Then, to cover his awkwardness, he coughed, and even to his own rosy ears his
cough was ostentatiously a false one. Whereupon, seeking to be plausible, he
coughed again, and instantly hated himself: the sound he made was an atrocity.
Meanwhile, Lucy sat silent, and the two Sharon girls leaned forward, staring at
him with strained eyes, their lips tightly compressed; and both were but too
easily diagnosed as subject to an agitation which threatened their self-control.
He began again.
"I
tr--I hope you have had a--a pleasant time, I tr--I hope you are well. I hope
you are extremely--I hope extremely--extremely--" And again he stopped in
the midst of his floundering, not knowing how to progress beyond
"extremely," and unable to understand why the infernal word kept
getting into his mouth.
"I
beg your pardon?" Lucy said.
George
was never more furious; he felt that he was "making a spectacle of
himself"; and no young gentleman in the world was more loath than George
Amberson Minafer to look a figure of fun. And while he stood there, undeniably
such a figure, with Janie and Mary Sharon threatening to burst at any moment,
if laughter were longer denied them, Lucy sat looking at him with her eyebrows
delicately lifted in casual, polite inquiry. Her own complete composure was
what most galled him.
"Nothing
of the slightest importance!" he managed to say. "I was just leaving.
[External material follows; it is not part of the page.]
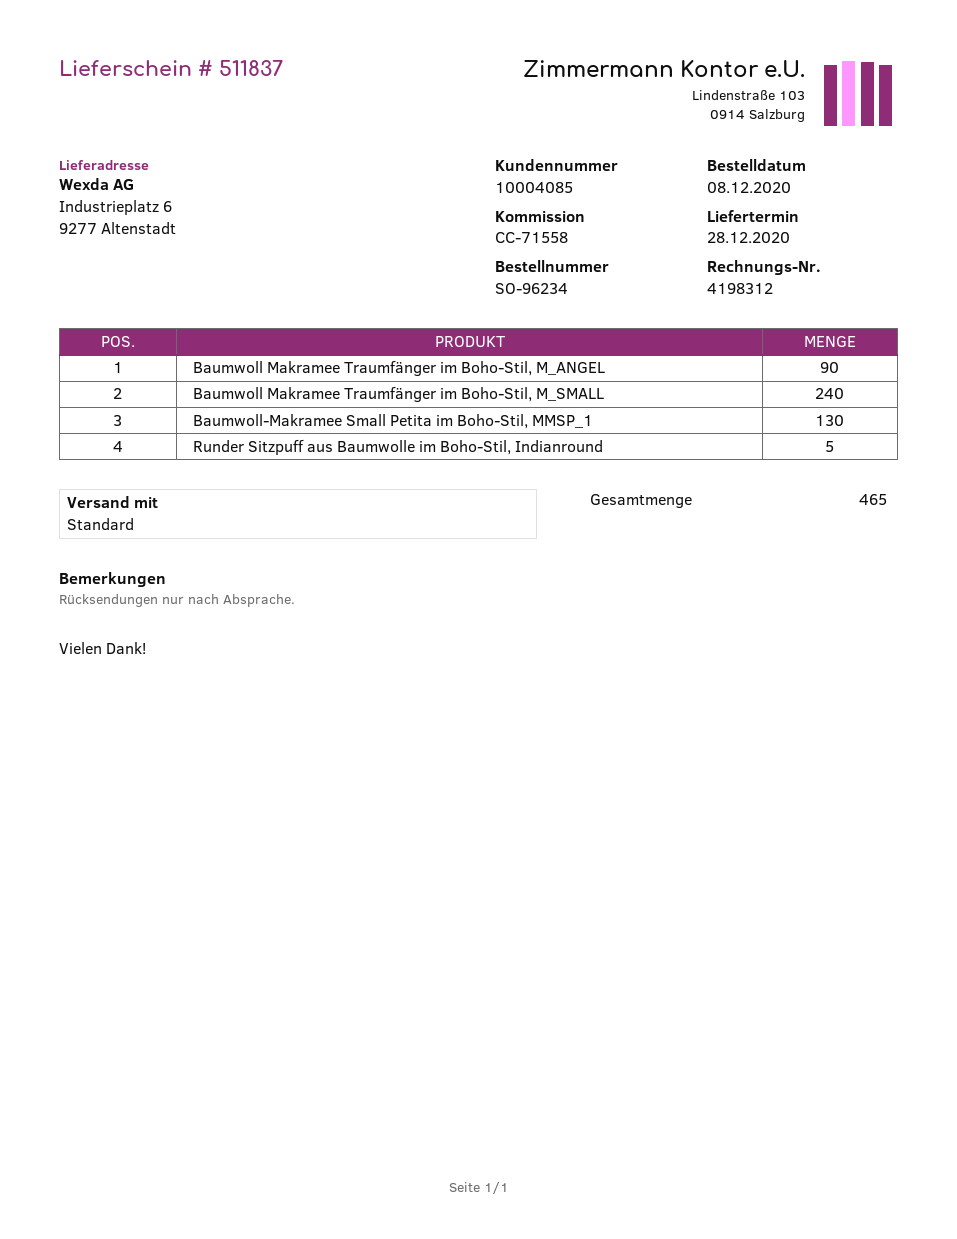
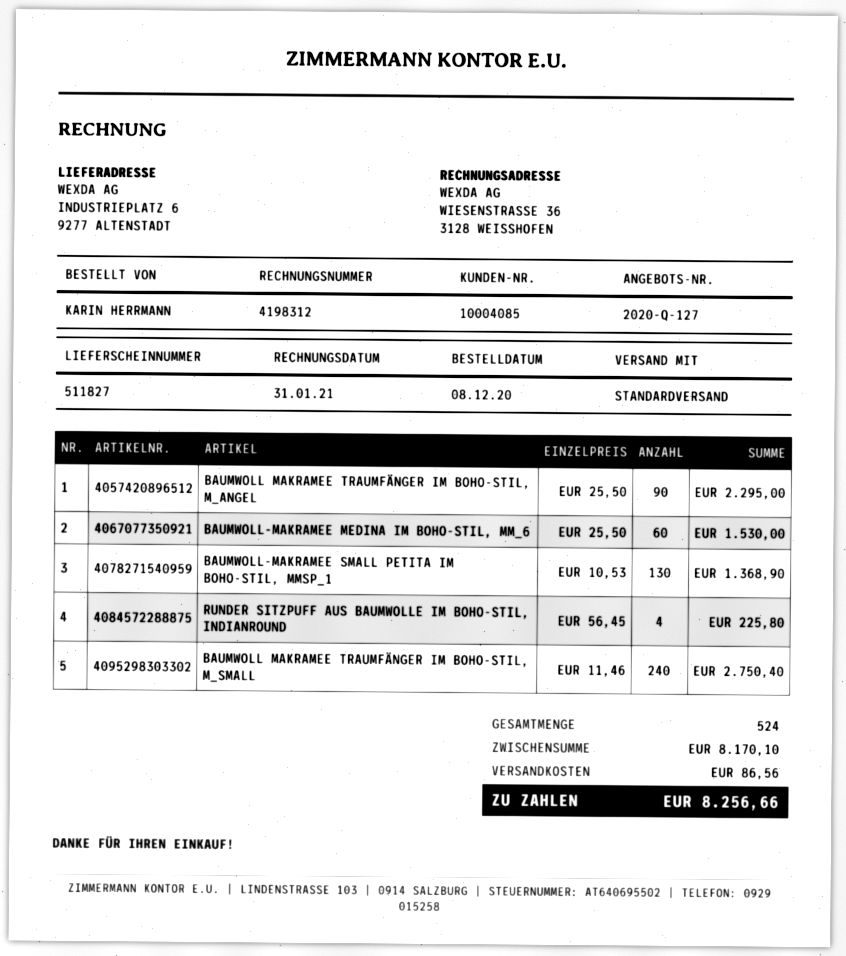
delivery note number: 511837 -> 511827
Runder Sitzpuff aus Baumwolle im Boho-Stil, Indianround: 5 -> 4
BAUMWOLL-MAKRAMEE MEDINA IM BOHO-STIL, MM_6: none -> 60
total quantity: 465 -> 524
Good afternoon!" And with long strides he reached the door, and hastened
through the hall; but before he closed the front door he heard from Janie and
Mary Sharon the outburst of wild, irrepressible emotion which his performance
had inspired.
He
drove home in a tumultuous mood, and almost ran down two ladies who were
engaged in absorbing conversation at a crossing. They were his Aunt Fanny and
the stout Mrs. Johnson; a jerk of the reins at the last instant saved them by a
few inches; but their conversation was so interesting that they were unaware of
their danger, and did not notice the runabout, nor how close it came to them.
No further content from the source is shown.